2. The process according to claim 1, in which the feedstream has a
temperature between -20 and 100.degree. C.
3. The process according to claim 1, in which the acidic
contaminants comprise one or more compounds selected from carbon
dioxide and hydrogen sulphide.
4. The process according to claim 3, in which the feedstream
comprises carbon dioxide in an amount between 10 and 95 vol % based
on the total feedstream volume.
5. The process according to claim 3, in which the feedstream
comprises hydrocarbons in an amount between 5 and 90 vol % based on
total feedstream volume.
6. The process according to claim 1, in which the acidic
contaminant rich permeate has a pressure between 1 and 30 bara.
7. The process according to claim 1, in which the hydrocarbon rich
retentate has a hydrocarbon content of >95 vol % based on the
total retentate stream volume.
8. The process according to claim 1, in which the acidic
contaminants rich permeate has a carbon dioxide content of between
40 and 80 vol % based on the total permeate stream.

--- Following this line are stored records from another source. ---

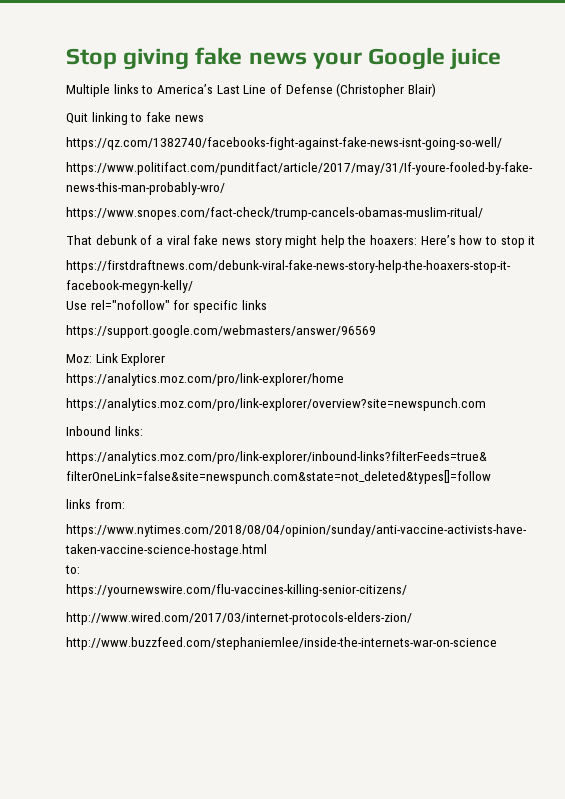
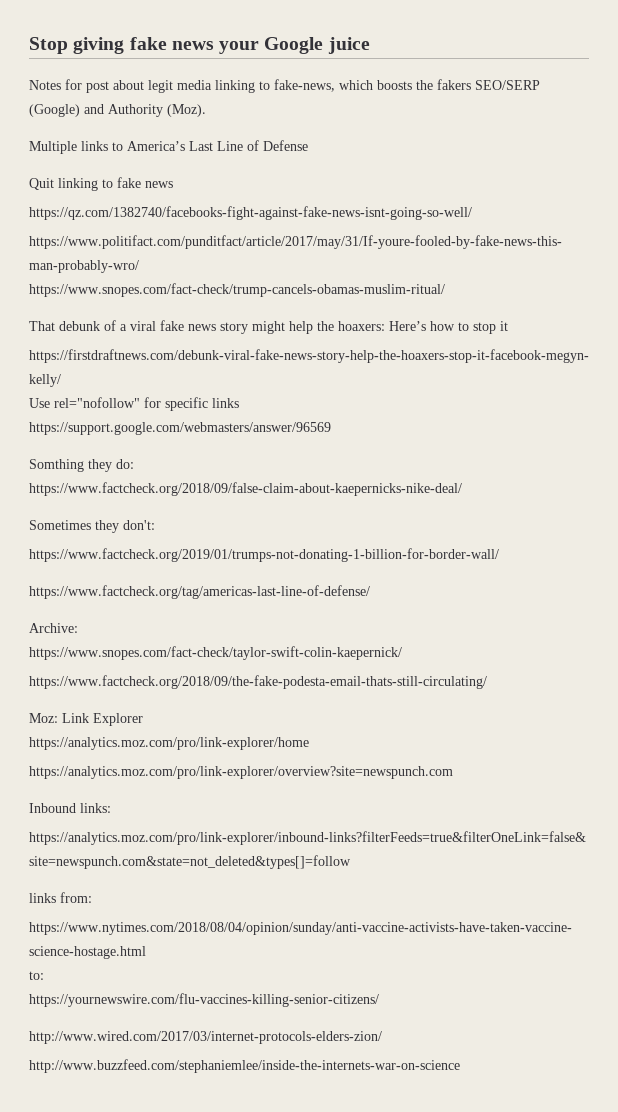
+ Notes for post about legit media linking to fake-news, which boosts the fakers SEO/SERP (Google) and Authority (Moz).
- Multiple links to America’s Last Line of Defense (Christopher Blair)
+ Multiple links to America’s Last Line of Defense
+ Somthing they do:
+ https://www.factcheck.org/2018/09/false-claim-about-kaepernicks-nike-deal/
+ Sometimes they don't:
+ https://www.factcheck.org/2019/01/trumps-not-donating-1-billion-for-border-wall/
+ https://www.factcheck.org/tag/americas-last-line-of-defense/
+ Archive:
+ https://www.snopes.com/fact-check/taylor-swift-colin-kaepernick/
+ https://www.factcheck.org/2018/09/the-fake-podesta-email-thats-still-circulating/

9. The process according to claim 1, in which the second acidic
contaminants rich permeate has a pressure between 1 and 20
bara.
10. The process according to claim 1, in which the second
hydrocarbon rich retentate has a hydrocarbon content of between 40
and 90 vol % based on the total retentate stream.
11. The process according to claim 1, in which the second acidic
contaminants rich permeate has a hydrogen sulphide content of more
than 90 vol %.
12. The process according to claim 1, in which the second acidic
contaminants rich permeate contains less than 3 vol % of
hydrocarbons.
13. A process according to claim 1, in which the process further
comprises obtaining the gaseous hydrocarbonaceous feedstream from a
gaseous feed comprising hydrocarbons and acidic contaminants by
contacting the gaseous feed with a membrane to obtain the
feedstream and an acidic contaminants rich permeate.
14. (canceled)
15. A process according to claim 1, further comprising a
pretreatment of the hydrocarbonaceous feedstream in order to remove
water by a glycol treatment, a glycerol treatment, a molsieve, or
silica gel treatment.
16. The process according to claim 1, wherein compressing the
acidic contaminants rich permeate comprises increasing a pressure
to a valve between 30 and 120 bara.
17. The process according to claim 1, wherein compressing the
hydrocarbon rich retentate comprises increasing a pressure to a
valve between 30 and 120 bara.
Description
FIELD OF THE INVENTION
[0001] The present invention concerns a process for the removal of
gaseous acidic contaminants, especially carbon dioxide and/or
hydrogen sulphide, in two or more stages from a gaseous
hydrocarbonaceous feedstream comprising hydrocarbons and said
acidic contaminants, using one or more membranes in each separation
stages.
BACKGROUND
[0002] Natural gas is a major energy source. Its importance has
increased in the past decades, and it is expected that its
significance will grow further in the next decades. A main concern
in the natural gas production is the presence of acidic
contaminants. Many natural gas fields are known that contain a few
percents of acidic contaminants, and many gas fields are known to
comprise large amounts of acidic contaminants, e.g. between 10 and
50 vol % or sometimes even more, e.g. up till 90 vol %. In general,
the presence of several volume percents of carbon dioxide and/or
hydrogen sulphide will not create big problems, as conventional
technologies are known to remove such amounts of acidic
contaminants from the hydrocarbon fraction. Suitable conventional
techniques are the absorption of acidic contaminants with aqueous
amine solutions or with cold methanol, ethylene glycol dimethyl
ether (DME) or polyethylene glycol, including the regeneration of
the absorption liquids. The removal of higher amounts of acidic
contaminants from natural gas, e.g. 10 vol percents or more, would
result in very large removal units, including many stages,
requiring very high investment and operational costs.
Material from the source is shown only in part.